By analogy, in relation to an NGO, the court in my opinion requires to consider, as far as it can on the information available, the nature and extent of the work of the NGO and to proceed on the basis that the organisation should be able to continue with its activities so long as it does so in good faith and not extravagantly or imprudently.  The motion roll does not lend itself to a detailed examination of the way an organisation carries on its business nor should the court normally attempt to second guess the business decisions of a responsibly run charitable organisation.

[26]      Accordingly I am not in a position to decide whether the petitioners should have transferred sums of money for one purpose to another.  That said, I was given very little information by counsel for the petitioners as to the status, legality or rigidity of the restrictions or designations put on individual donations and funds, other than the assertion that if funds are transferred from one project to another, the work already done on the original project may be damaged and the project itself adversely affected.

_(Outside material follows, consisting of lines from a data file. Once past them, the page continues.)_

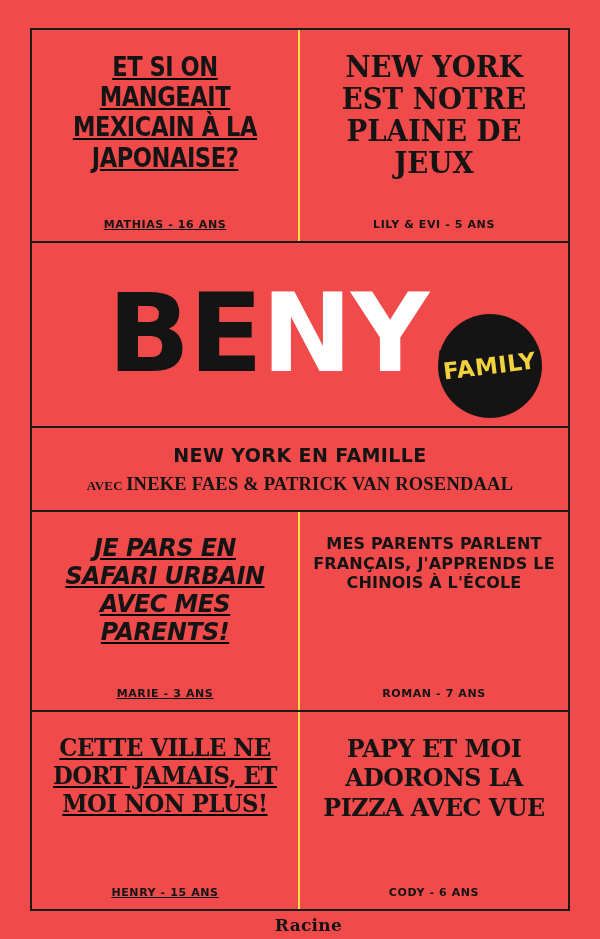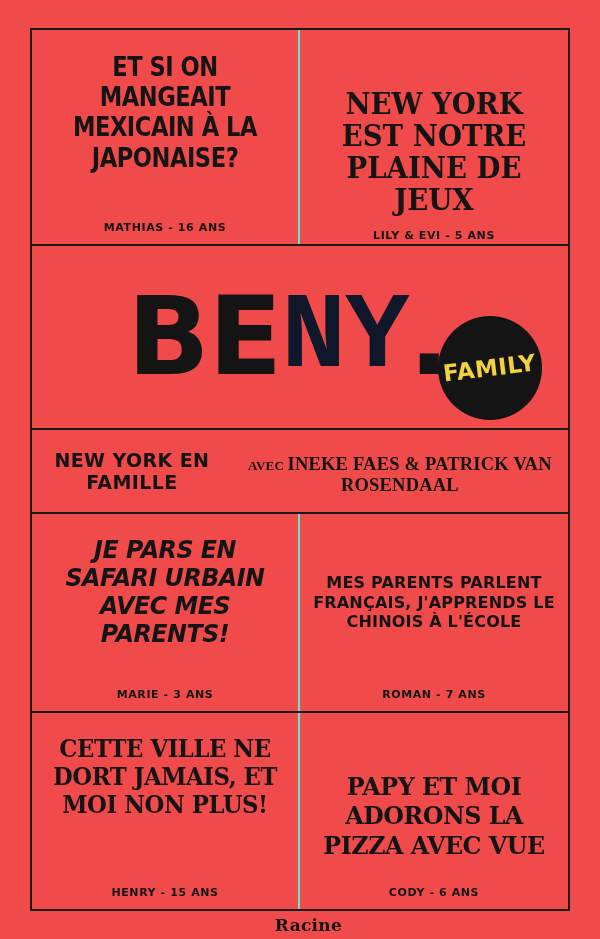--- a/index.html
+++ b/index.html
@@ -61,25 +61,25 @@
     box-sizing: border-box;
     display: flex;
     flex-direction: column;
     align-items: center;
     justify-content: flex-start;
     padding: 22px 10px 10px 10px;
     text-align: center;
   }
   .cell-left {
     width: 50%;
-    border-right: 2px solid #5eead4;
+    border-right: 2px solid #fde047;
+    text-decoration: underline;
   }
   .cell-right {
     width: 50%;
-    margin-top: 37px;
   }
   .q-mathias {
     font-size: 27px;
     font-stretch: condensed;
     transform: scaleX(0.93);
     line-height: 1.12;
   }
   .q-lily {
     font-family: "DejaVu Serif", serif;
     font-weight: bold;
@@ -102,21 +102,21 @@
     font-family: "DejaVu Sans", sans-serif;
     font-weight: bold;
     font-size: 108px;
     line-height: 1;
     letter-spacing: -1px;
     display: flex;
     align-items: flex-start;
     transform: translateX(-12px);
   }
   .logo .be { color: #141414; }
-  .logo .ny { color: #0f172a; font-family: Liberation Mono, monospace; }
+  .logo .ny { color: #ffffff; }
   .logo .dot {
     color: #141414;
     font-size: 108px;
   }
   .badge {
     position: absolute;
     right: 26px;
     bottom: 8px;
     width: 104px;
     height: 104px;
@@ -133,20 +133,21 @@
     font-size: 23px;
     letter-spacing: 0.5px;
     transform: rotate(-7deg);
   }
 
   
   .sub-band {
     height: 84px;
     border-bottom: 2px solid #1a1a1a;
     display: flex;
+    flex-direction: column;
     align-items: center;
     justify-content: center;
     text-align: center;
   }
   .sub-title {
     font-family: "DejaVu Sans", sans-serif;
     font-weight: bold;
     color: #141414;
     text-transform: uppercase;
     font-size: 19px;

[27]      Ms Wilson drew attention to an entry in the statement of funds as at 31 August 2014 of £121,538 under the heading “Wild Land Campaign Appeal 2010”, a figure which had increased by approximately £10,000 during 2014.  Counsel for the petitioners was unable to say for what purpose that sum of money was being held or whether it was available for the petition for judicial review.

[28]      In the absence of further explanation, and standing the existence of pending legacies totalling approximately £1.3 million, I consider that this petition can be reasonably proceeded with by the petitioners in the absence of a protective expenses order.  Accordingly  I am not satisfied that the envisaged proceedings will be prohibitively expensive for the petitioners.  The motion is therefore refused.